From: Miaohe Lin <linmiaohe@huawei.com>
To: Muchun Song <muchun.song@linux.dev>
Cc: Muchun Song <songmuchun@bytedance.com>,
Vishal Verma <vishal.l.verma@intel.com>,
Ying Huang <huang.ying.caritas@gmail.com>,
"Dan Williams" <djbw@kernel.org>,
Naoya Horiguchi <nao.horiguchi@gmail.com>, <linux-mm@kvack.org>,
<linux-cxl@vger.kernel.org>, <driver-core@lists.linux.dev>,
<linux-kernel@vger.kernel.org>, <stable@vger.kernel.org>,
David Hildenbrand <david@kernel.org>,
"Oscar Salvador" <osalvador@suse.de>,
Greg Kroah-Hartman <gregkh@linuxfoundation.org>,
Rafael J Wysocki <rafael@kernel.org>,
"Danilo Krummrich" <dakr@kernel.org>,
Andrew Morton <akpm@linux-foundation.org>
Subject: Re: [PATCH v2 3/3] drivers/base/memory: fix locking for poison accounting lookup
Date: Wed, 29 Apr 2026 11:08:51 +0800 [thread overview]
Message-ID: <c6e1df1e-be5e-2468-d46e-453985ba1e79@huawei.com> (raw)
In-Reply-To: <94F5B89A-008A-4EDB-920F-31B4895C2699@linux.dev>
On 2026/4/28 21:52, Muchun Song wrote:
>
>
>
>> On Apr 28, 2026, at 20:34, Miaohe Lin <linmiaohe@huawei.com> wrote:
>> On 2026/4/28 19:40, Muchun Song wrote:
>>>
>>>
>>>> On Apr 28, 2026, at 19:37, Miaohe Lin <linmiaohe@huawei.com> wrote:
>>>> On 2026/4/28 16:52, Muchun Song wrote:
>>>>> memblk_nr_poison_inc() and memblk_nr_poison_sub() call
>>>>> find_memory_block_by_id(), which requires device_hotplug_lock to
>>>>> serialize the xarray lookup against memory block removal.

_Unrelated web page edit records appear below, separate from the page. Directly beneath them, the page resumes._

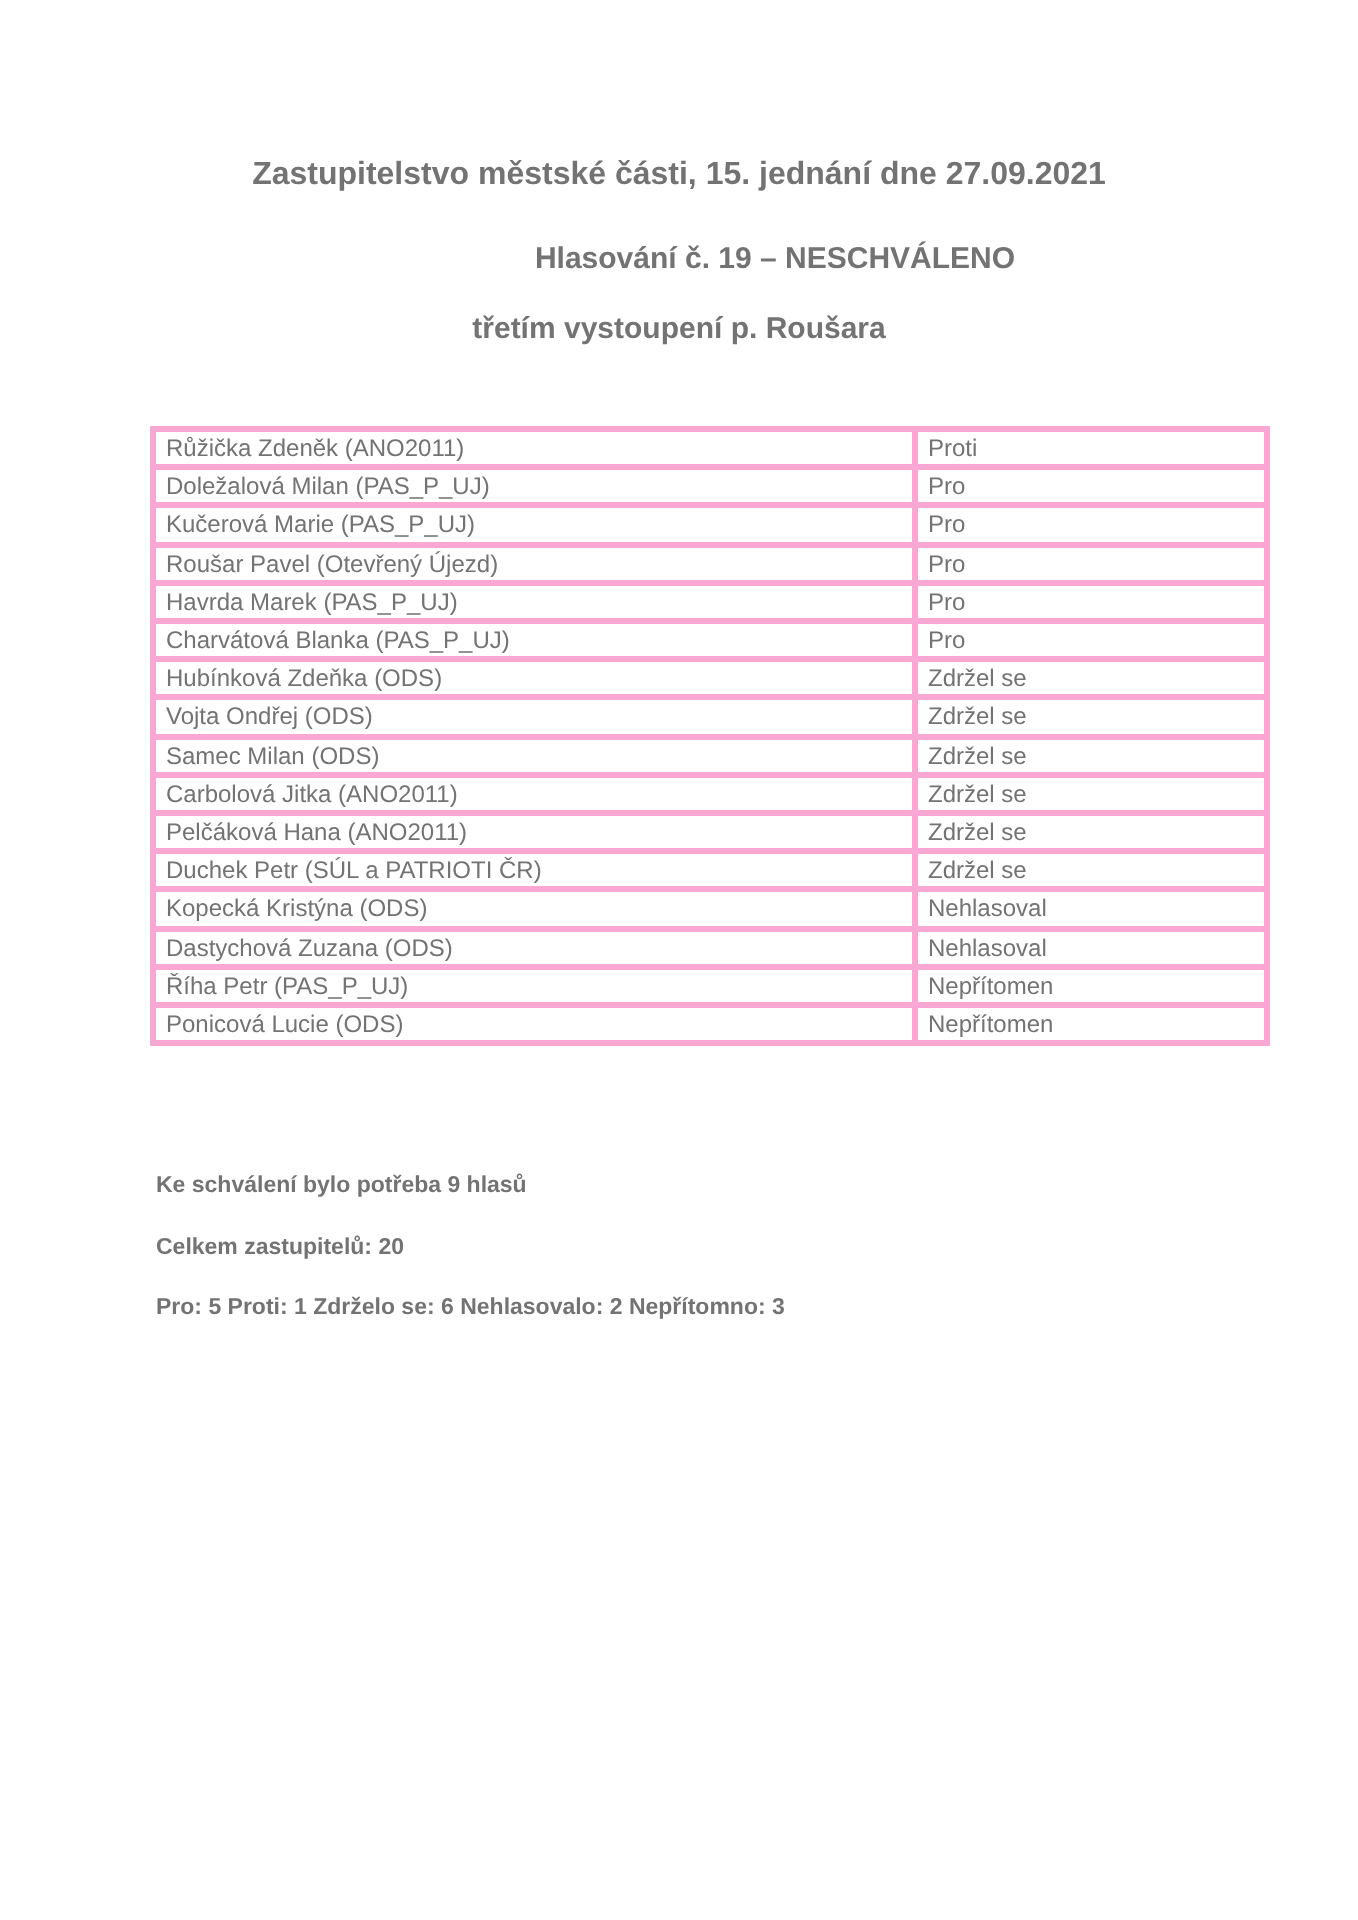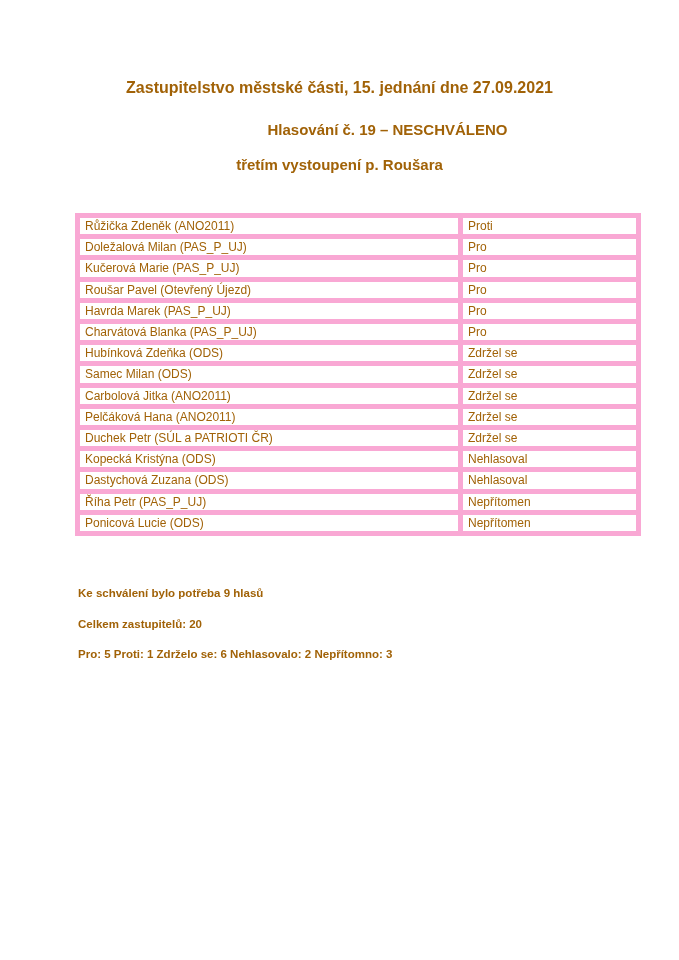--- a/index.html
+++ b/index.html
@@ -13,7 +13,7 @@
     height: 960px;
     background: #ffffff;
     font-family: "Liberation Sans", sans-serif;
-    color: #a16207;
+    color: #737373;
     overflow: hidden;
   }
   .heading {

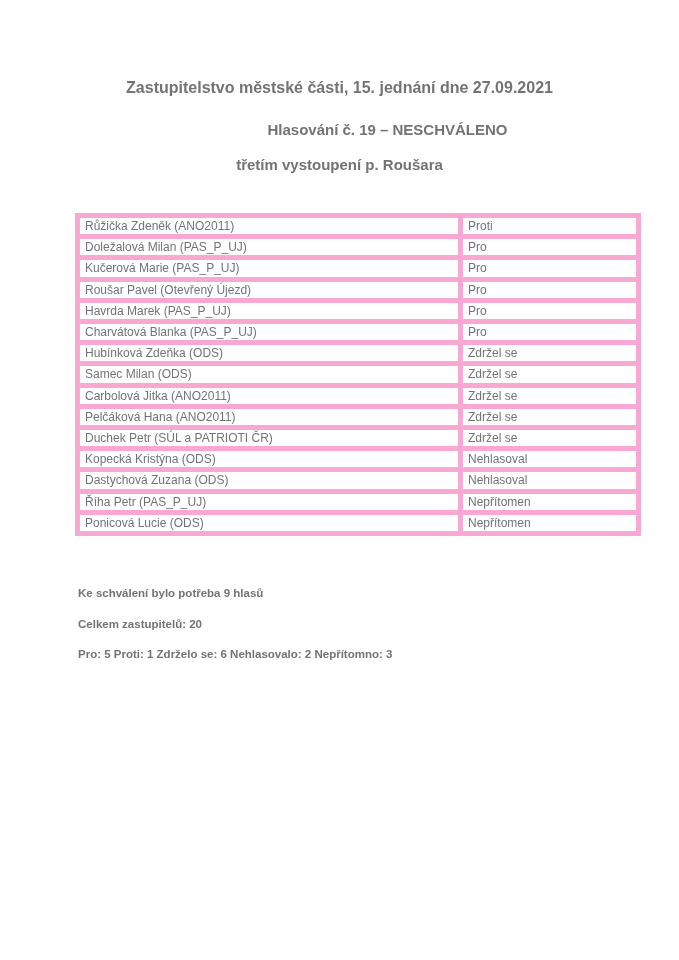--- a/index.html
+++ b/index.html
@@ -36,7 +36,7 @@
     table-layout: fixed;
   }
   table.vote-table td {
-    border: 5px solid #f9a8d4;
+    border: 3px solid #f9a8d4;
     font-size: 12px;
     height: 16.2px;
     line-height: 16.2px;

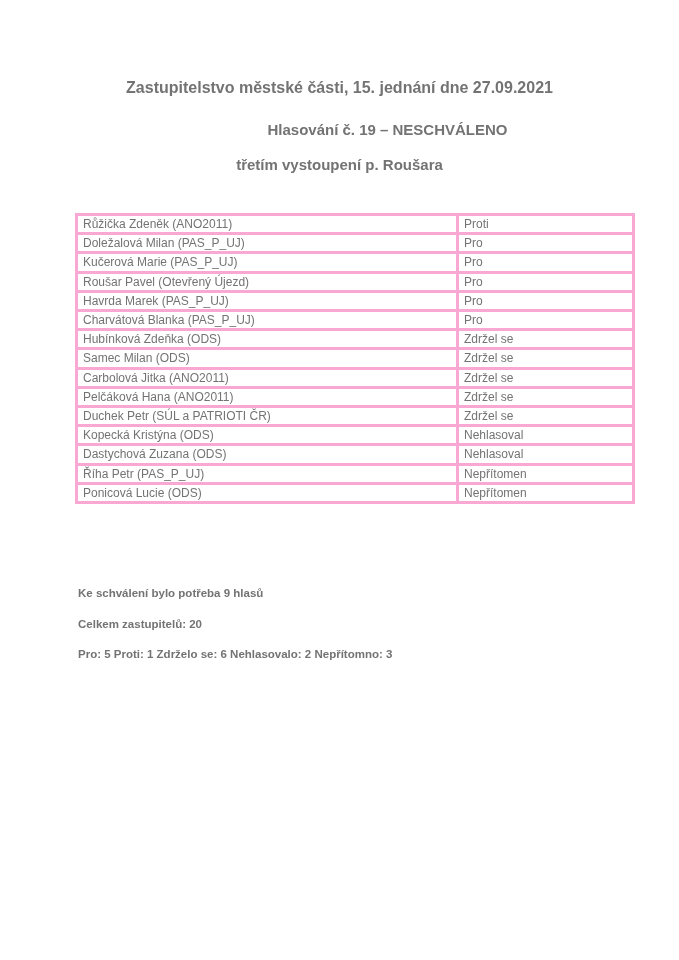--- a/index.html
+++ b/index.html
@@ -101,6 +101,10 @@
           <td class="vote-cell">Zdržel se</td>
         </tr>
         <tr>
+          <td class="name-cell">Vojta Ondřej (ODS)</td>
+          <td class="vote-cell">Zdržel se</td>
+        </tr>
+        <tr>
           <td class="name-cell">Samec Milan (ODS)</td>
           <td class="vote-cell">Zdržel se</td>
         </tr>

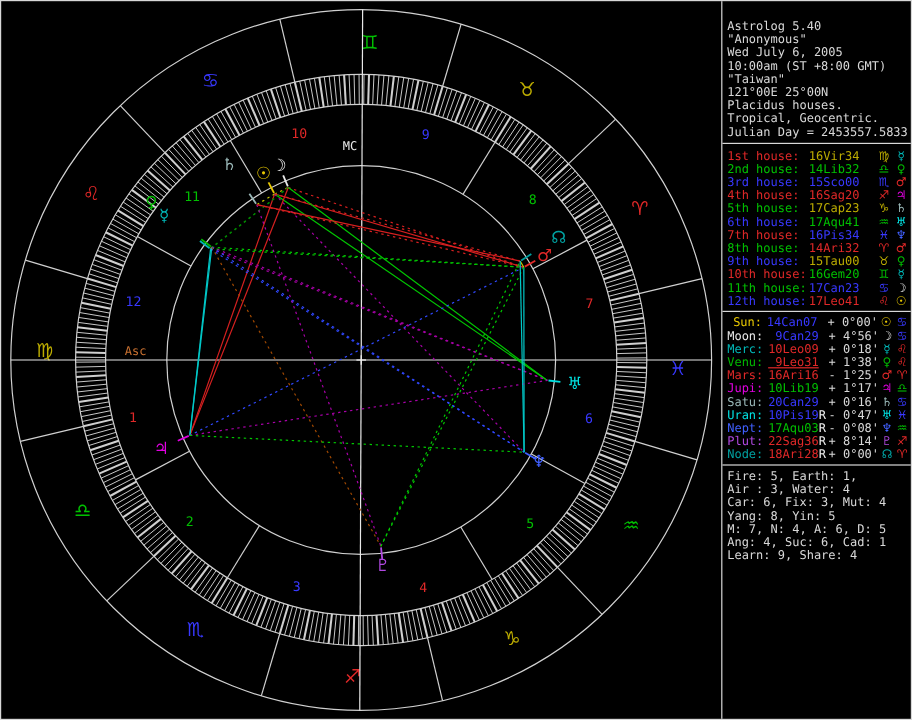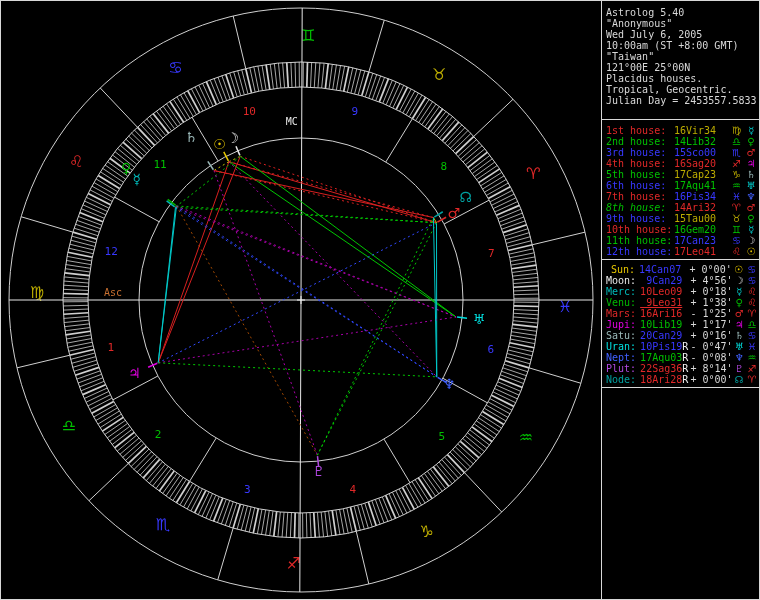--- a/index.html
+++ b/index.html
@@ -519,7 +519,7 @@
 
   <div id="sidebar">
 
-    <div class="sect" style="top:6px">
+    <div class="sect" style="top:16px">
       <div class="infoline"><span>Astrolog 5.40</span></div>
       <div class="infoline"><span>"Anonymous"</span></div>
       <div class="infoline"><span>Wed July 6, 2005</span></div>

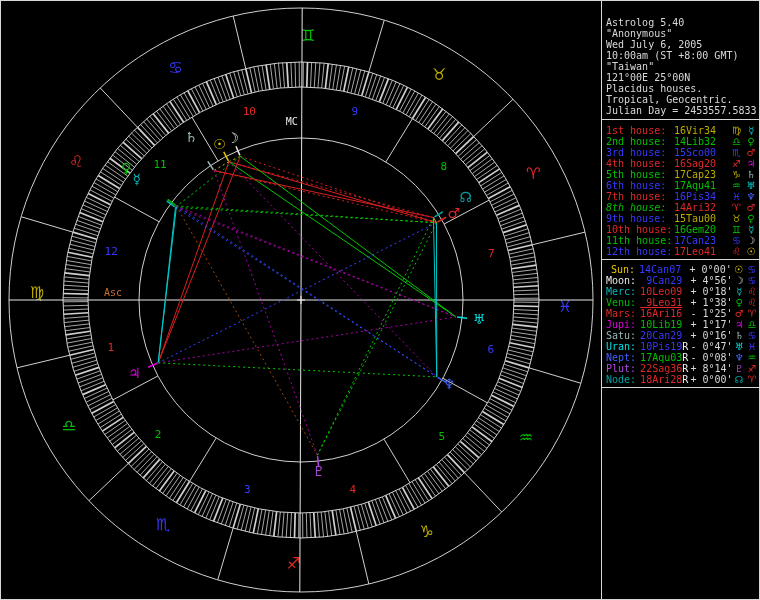--- a/index.html
+++ b/index.html
@@ -540,7 +540,7 @@
         <div class="row"><span class="hl" style="color: rgb(0, 192, 0);">5th house:</span><span class="hv" style="color: rgb(188, 172, 0);">17Cap23</span><span class="g1" style="color: rgb(188, 172, 0);">♑</span><span class="g2" style="color: rgb(154, 184, 184);">♄</span></div>
         <div class="row"><span class="hl" style="color: rgb(56, 56, 255);">6th house:</span><span class="hv" style="color: rgb(0, 192, 0);">17Aqu41</span><span class="g1" style="color: rgb(0, 192, 0);">♒</span><span class="g2" style="color: rgb(0, 224, 224);">♅</span></div>
         <div class="row"><span class="hl" style="color: rgb(224, 40, 40);">7th house:</span><span class="hv" style="color: rgb(56, 56, 255);">16Pis34</span><span class="g1" style="color: rgb(56, 56, 255);">♓</span><span class="g2" style="color: rgb(64, 96, 255);">♆</span></div>
-        <div class="row"><span class="hl" style="color: rgb(0, 192, 0); font-style: italic;">8th house:</span><span class="hv" style="color: rgb(224, 40, 40);">14Ari32</span><span class="g1" style="color: rgb(224, 40, 40);">♈</span><span class="g2" style="color: rgb(224, 40, 40);">♂</span></div>
+        <div class="row"><span class="hl" style="color: rgb(0, 192, 0);">8th house:</span><span class="hv" style="color: rgb(224, 40, 40);">14Ari32</span><span class="g1" style="color: rgb(224, 40, 40);">♈</span><span class="g2" style="color: rgb(224, 40, 40);">♂</span></div>
         <div class="row"><span class="hl" style="color: rgb(56, 56, 255);">9th house:</span><span class="hv" style="color: rgb(188, 172, 0);">15Tau00</span><span class="g1" style="color: rgb(188, 172, 0);">♉</span><span class="g2" style="color: rgb(0, 184, 0);">♀</span></div>
         <div class="row"><span class="hl" style="color: rgb(224, 40, 40);">10th house:</span><span class="hv" style="color: rgb(0, 192, 0);">16Gem20</span><span class="g1" style="color: rgb(0, 192, 0);">♊</span><span class="g2" style="color: rgb(0, 184, 184);">☿</span></div>
         <div class="row"><span class="hl" style="color: rgb(0, 192, 0);">11th house:</span><span class="hv" style="color: rgb(56, 56, 255);">17Can23</span><span class="g1" style="color: rgb(56, 56, 255);">♋</span><span class="g2" style="color: rgb(232, 232, 232);">☽</span></div>

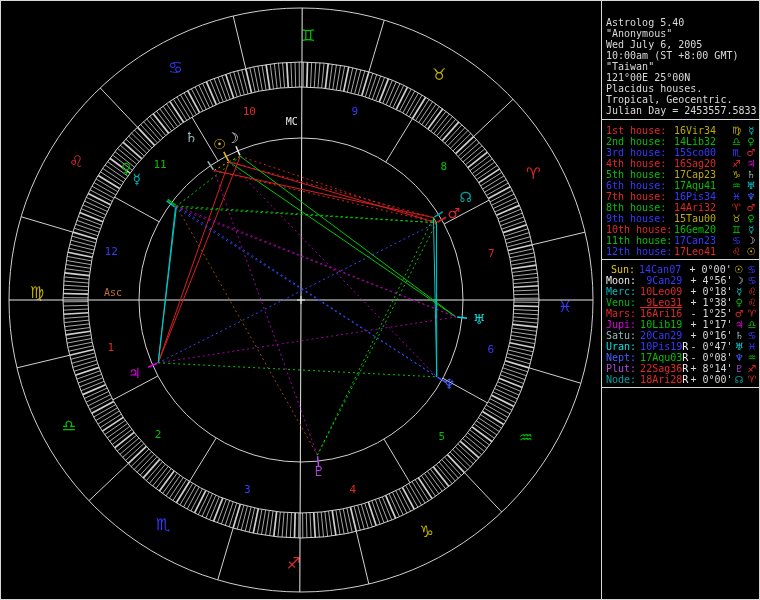--- a/index.html
+++ b/index.html
@@ -563,6 +563,15 @@
       </div>
 
     <div class="hr" style="top:386px"></div>
+    <div class="sect" style="top:391px" id="summary">
+        <div class="infoline" style="color: rgb(216, 216, 216);">Fire: 5, Earth: 1,</div>
+        <div class="infoline" style="color: rgb(216, 216, 216);">Air : 3, Water: 4</div>
+        <div class="infoline" style="color: rgb(216, 216, 216);">Car: 6, Fix: 3, Mut: 4</div>
+        <div class="infoline" style="color: rgb(216, 216, 216);">Yang: 8, Yin: 5</div>
+        <div class="infoline" style="color: rgb(216, 216, 216);">M: 7, N: 4, A: 6, D: 5</div>
+        <div class="infoline" style="color: rgb(216, 216, 216);">Ang: 4, Suc: 6, Cad: 1</div>
+        <div class="infoline" style="color: rgb(216, 216, 216);">Learn: 9, Share: 4</div>
+      </div>
 
   </div>
 </div>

>>>>> Take device_hotplug_lock around the lookup and nr_hwpoison update so
>>>>> the memory block cannot disappear between xa_load() and get_device().
>>>>> Fixes: 5033091de814 ("mm/hwpoison: introduce per-memory_block hwpoison counter")
>>>>> Cc: stable@vger.kernel.org
>>>>> Signed-off-by: Muchun Song <songmuchun@bytedance.com>
>>>> Thanks for update.
>>>>> ---
>>>>> drivers/base/memory.c | 10 ++++++++--
>>>>> 1 file changed, 8 insertions(+), 2 deletions(-)
>>>>> diff --git a/drivers/base/memory.c b/drivers/base/memory.c
>>>>> index 6981b55d582a..f76aee29e9a5 100644
>>>>> --- a/drivers/base/memory.c
>>>>> +++ b/drivers/base/memory.c
>>>>> @@ -1228,23 +1228,29 @@ int walk_dynamic_memory_groups(int nid, walk_memory_groups_func_t func,
>>>>> void memblk_nr_poison_inc(unsigned long pfn)
>>>>> {
>>>>> const unsigned long block_id = pfn_to_block_id(pfn);
>>>>> - struct memory_block *mem = find_memory_block_by_id(block_id);
>>>>> + struct memory_block *mem;
>>>>> + lock_device_hotplug();
>>>> memblk_nr_poison_inc() and memblk_nr_poison_sub() are both called from memory_failure() context.
>>>> I'm afraid if memory_failure() is triggered while lock_device_hotplug is held, it will lead to
>>>> deadlock. Or am I miss something?
>>>
>>> I am curious is there any place where memory_failure() is called with holding lock_device_hotplug?
>>
>> Sorry for dumb scenario, I was a bit too presumptuous. But there might be another possible deadlock:
>>
>> remove_memory
>> lock_device_hotplug <-- first called here
>> try_remove_memory
>> remove_memory_block_devices
>> num_poisoned_pages_sub
>
> Passing pfn = -1 here.
>
>> memblk_nr_poison_sub
>> lock_device_hotplug <-- deadlock here
>
> No. Can’t reach here. No deadlock.
Right, I missed that. Thanks. But I'm still worried that there might be potential issues.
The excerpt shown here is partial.